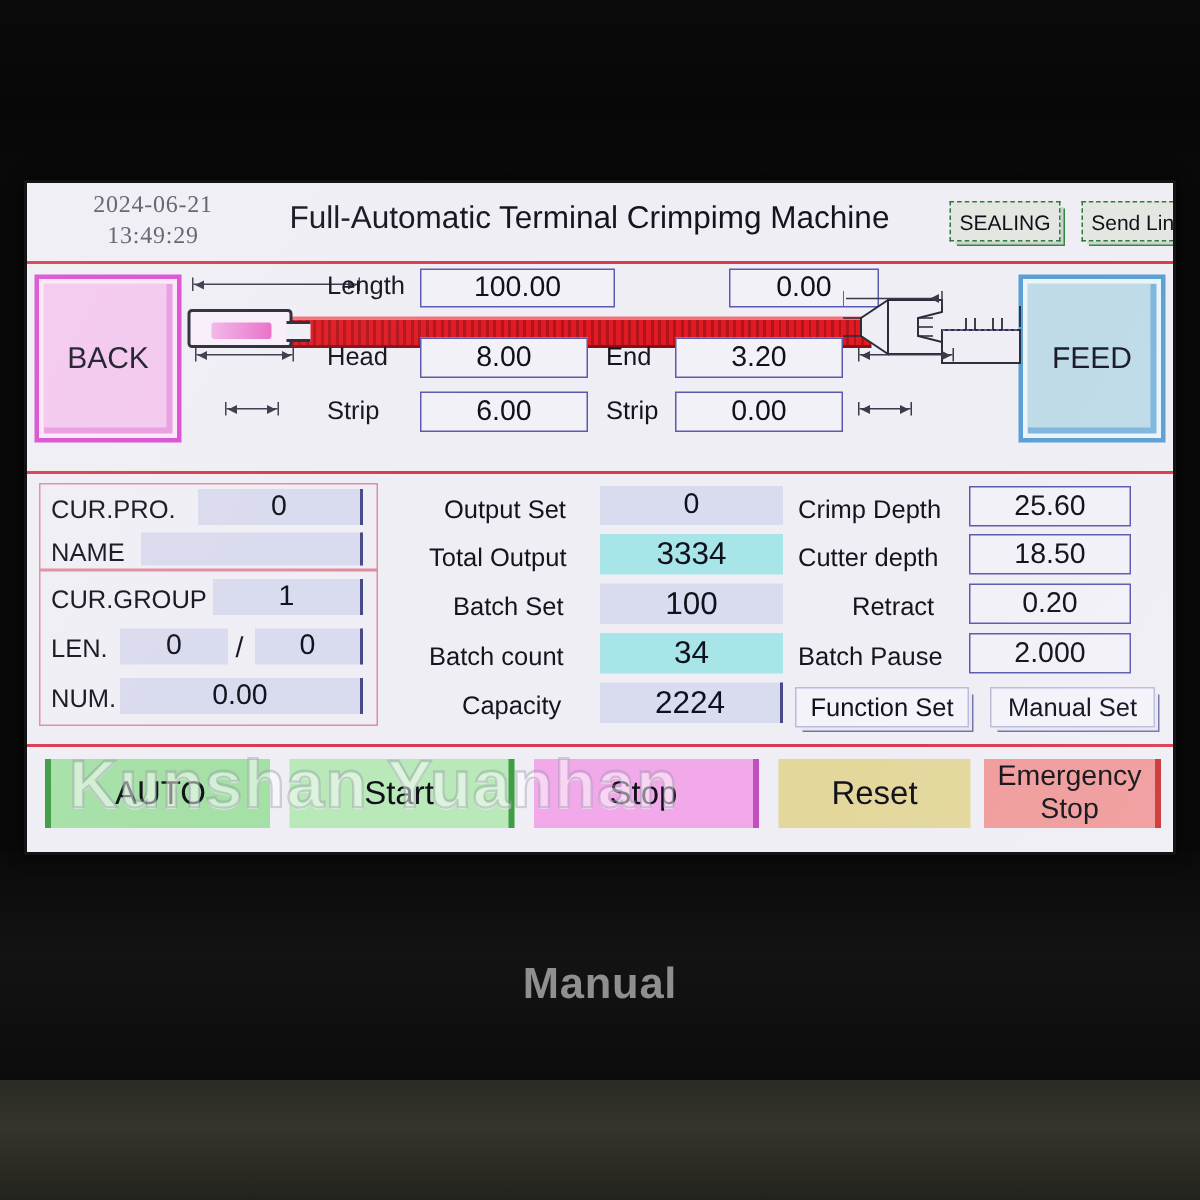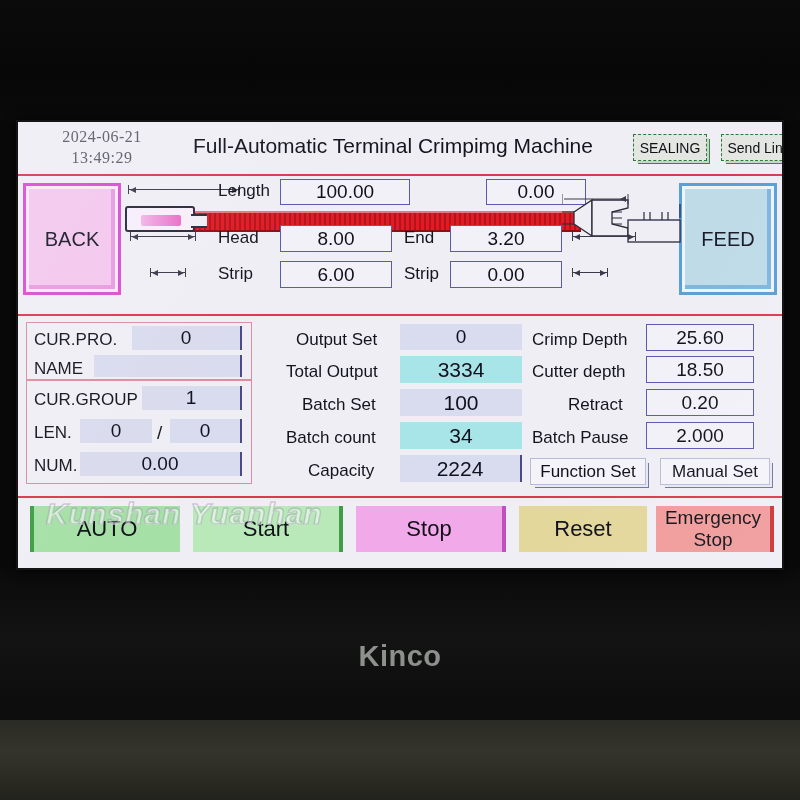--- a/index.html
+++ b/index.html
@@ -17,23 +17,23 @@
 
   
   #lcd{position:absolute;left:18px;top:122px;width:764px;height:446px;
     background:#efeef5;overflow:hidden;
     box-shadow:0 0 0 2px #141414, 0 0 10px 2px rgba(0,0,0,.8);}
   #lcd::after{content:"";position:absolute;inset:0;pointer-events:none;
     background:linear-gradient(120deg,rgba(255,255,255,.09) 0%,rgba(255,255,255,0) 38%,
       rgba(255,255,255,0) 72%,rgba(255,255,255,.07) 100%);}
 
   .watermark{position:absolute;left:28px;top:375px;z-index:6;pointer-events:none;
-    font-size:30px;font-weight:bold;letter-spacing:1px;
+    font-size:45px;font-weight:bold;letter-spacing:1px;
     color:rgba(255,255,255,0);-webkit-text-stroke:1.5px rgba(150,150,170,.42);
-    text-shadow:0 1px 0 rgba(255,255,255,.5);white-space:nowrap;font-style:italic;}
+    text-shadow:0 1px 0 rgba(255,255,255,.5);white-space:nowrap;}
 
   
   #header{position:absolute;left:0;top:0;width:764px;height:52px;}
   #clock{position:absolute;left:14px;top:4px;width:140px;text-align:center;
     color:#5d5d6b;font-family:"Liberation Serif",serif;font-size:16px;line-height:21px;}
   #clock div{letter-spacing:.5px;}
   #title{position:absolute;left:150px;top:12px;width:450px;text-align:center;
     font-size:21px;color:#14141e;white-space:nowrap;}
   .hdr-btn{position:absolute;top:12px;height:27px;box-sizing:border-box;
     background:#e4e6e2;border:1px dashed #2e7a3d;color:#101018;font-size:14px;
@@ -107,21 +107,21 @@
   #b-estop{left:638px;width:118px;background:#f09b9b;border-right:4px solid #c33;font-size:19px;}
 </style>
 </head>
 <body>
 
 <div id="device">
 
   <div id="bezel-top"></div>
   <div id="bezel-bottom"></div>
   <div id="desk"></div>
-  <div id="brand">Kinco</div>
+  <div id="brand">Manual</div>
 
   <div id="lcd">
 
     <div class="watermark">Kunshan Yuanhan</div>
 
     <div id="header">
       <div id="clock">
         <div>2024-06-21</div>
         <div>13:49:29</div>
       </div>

┄┄┄┄┄┄┄┄┄┄

▸ **ASSIGNED TASK**: Filter the records, keeping only lines that contain "width", and show those lines.

▸ **TASK OUTPUT**:
   #lcd{position:absolute;left:18px;top:122px;width:764px;height:446px;
   #header{position:absolute;left:0;top:0;width:764px;height:52px;}
   #clock{position:absolute;left:14px;top:4px;width:140px;text-align:center;
   #title{position:absolute;left:150px;top:12px;width:450px;text-align:center;
   #b-estop{left:638px;width:118px;background:#f09b9b;border-right:4px solid #c33;font-size:19px;}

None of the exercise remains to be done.